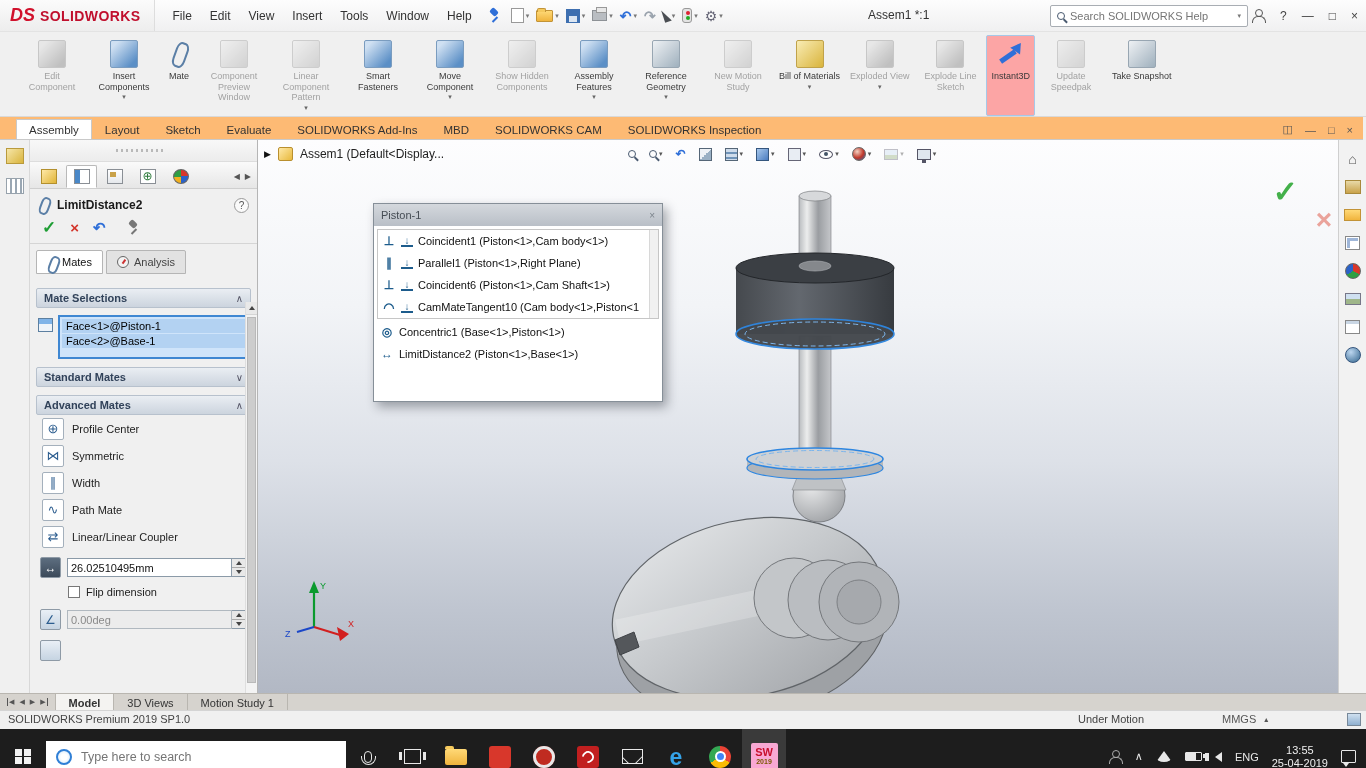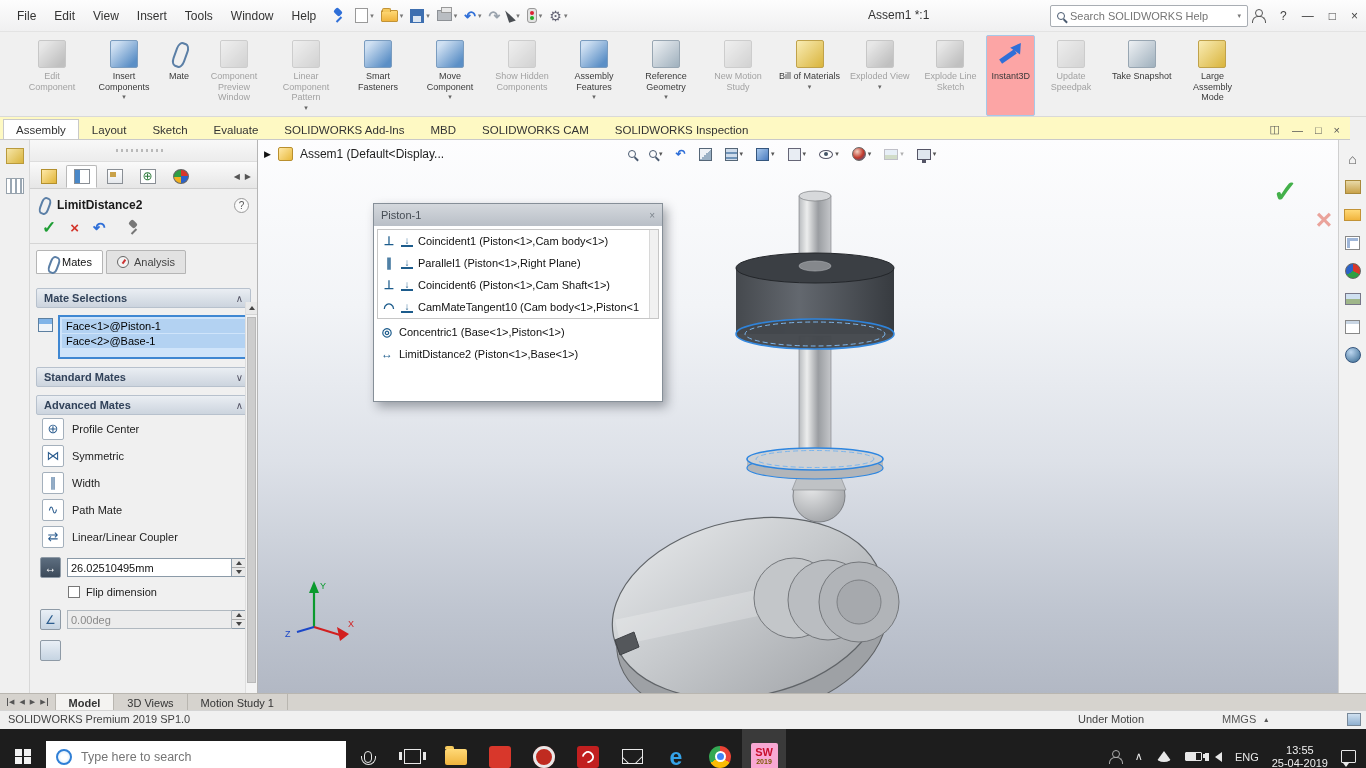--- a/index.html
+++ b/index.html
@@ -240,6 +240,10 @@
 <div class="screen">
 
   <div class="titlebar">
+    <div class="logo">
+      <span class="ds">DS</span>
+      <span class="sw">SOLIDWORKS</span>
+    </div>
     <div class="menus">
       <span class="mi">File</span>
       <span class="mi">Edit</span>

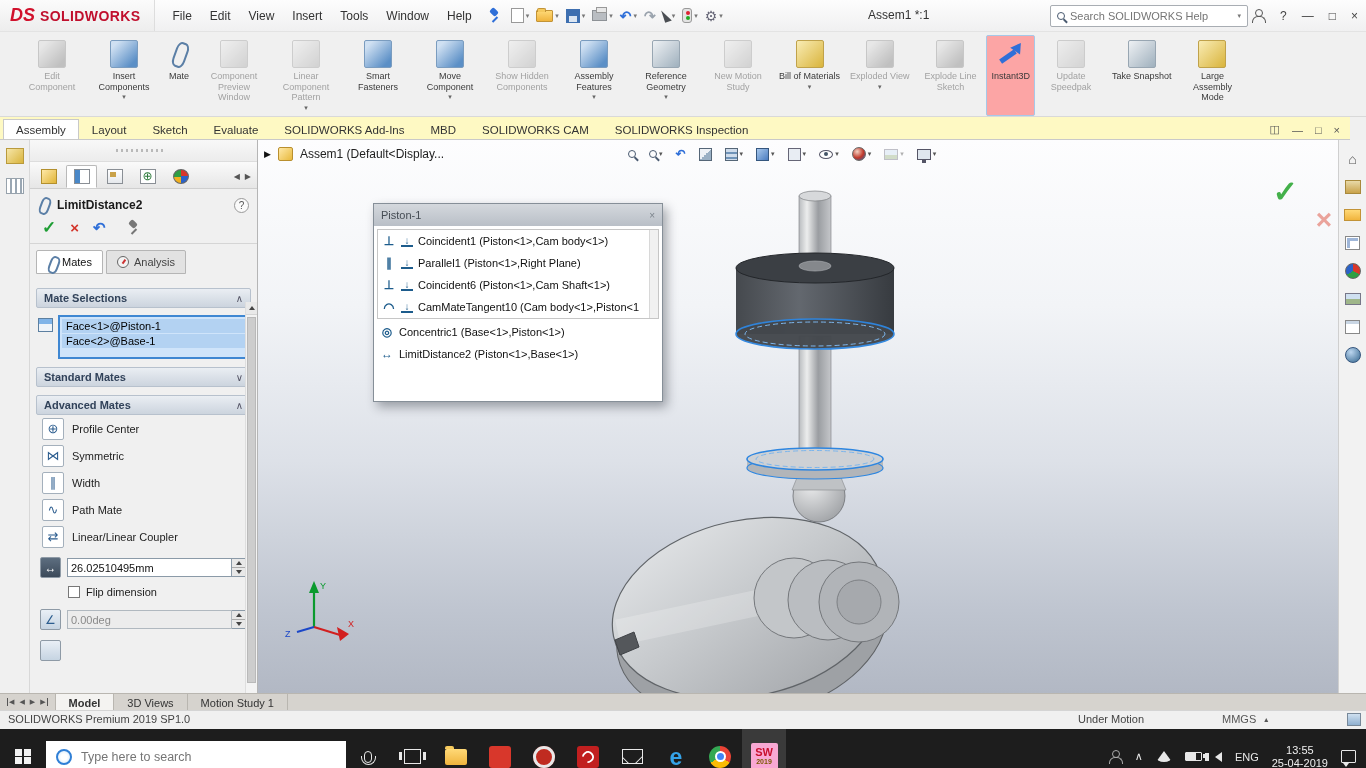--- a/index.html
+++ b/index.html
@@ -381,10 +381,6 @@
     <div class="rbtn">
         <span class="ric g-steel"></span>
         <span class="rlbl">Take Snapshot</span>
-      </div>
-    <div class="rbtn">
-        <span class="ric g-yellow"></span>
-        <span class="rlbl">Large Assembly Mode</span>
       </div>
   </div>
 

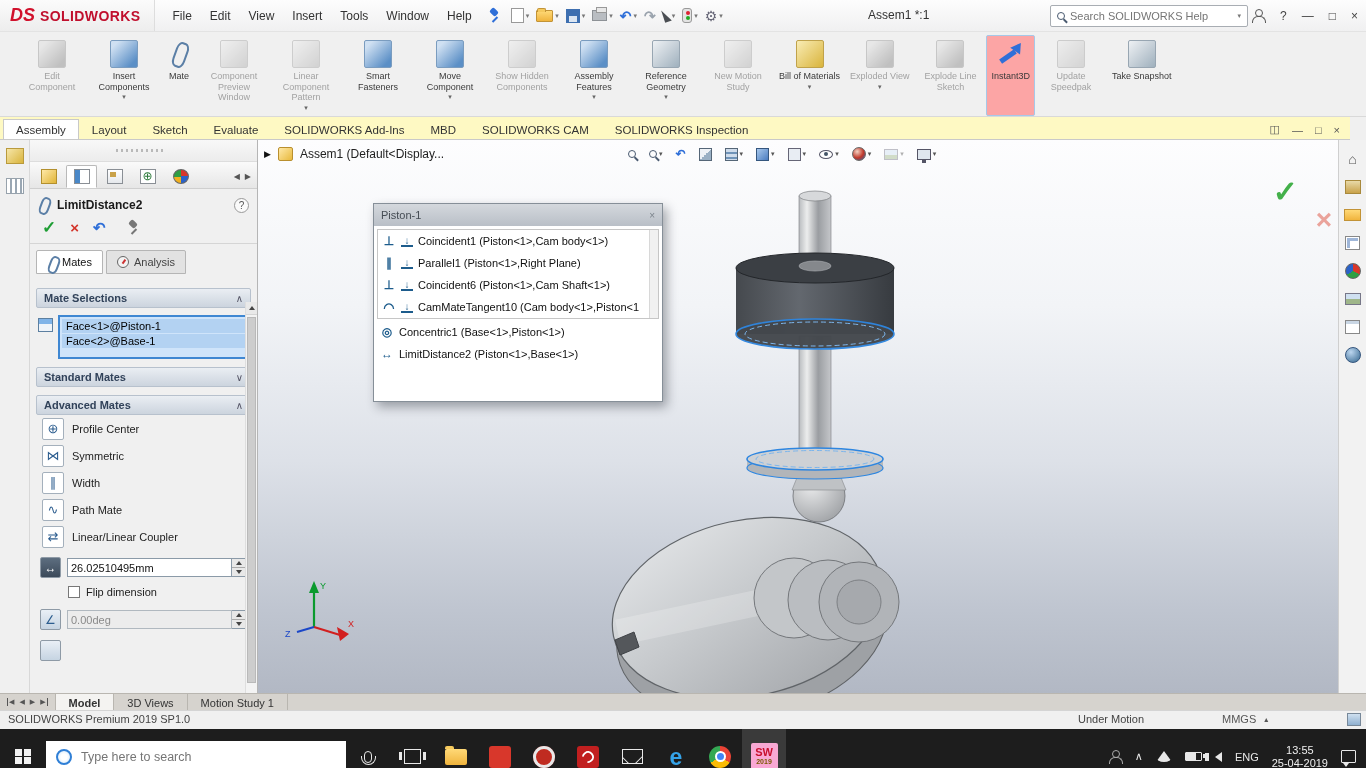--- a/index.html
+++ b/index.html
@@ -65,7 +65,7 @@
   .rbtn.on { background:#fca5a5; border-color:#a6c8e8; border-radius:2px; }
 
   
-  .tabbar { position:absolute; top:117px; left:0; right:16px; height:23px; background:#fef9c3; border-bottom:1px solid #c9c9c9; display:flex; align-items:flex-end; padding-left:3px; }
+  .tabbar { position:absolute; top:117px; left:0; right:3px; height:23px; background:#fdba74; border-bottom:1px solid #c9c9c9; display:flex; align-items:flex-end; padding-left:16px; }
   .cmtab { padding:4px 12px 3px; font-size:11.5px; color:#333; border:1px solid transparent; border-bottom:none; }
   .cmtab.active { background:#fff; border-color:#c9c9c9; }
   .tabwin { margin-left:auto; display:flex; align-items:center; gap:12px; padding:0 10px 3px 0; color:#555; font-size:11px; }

■ ■ ■ ■

__Task directions__:
Which lines above hold the string "flex"? Please copy all of them.

__Output of the exercise__:
-  .tabbar { position:absolute; top:117px; left:0; right:16px; height:23px; background:#fef9c3; border-bottom:1px solid #c9c9c9; display:flex; align-items:flex-end; padding-left:3px; }
+  .tabbar { position:absolute; top:117px; left:0; right:3px; height:23px; background:#fdba74; border-bottom:1px solid #c9c9c9; display:flex; align-items:flex-end; padding-left:16px; }
   .tabwin { margin-left:auto; display:flex; align-items:center; gap:12px; padding:0 10px 3px 0; color:#555; font-size:11px; }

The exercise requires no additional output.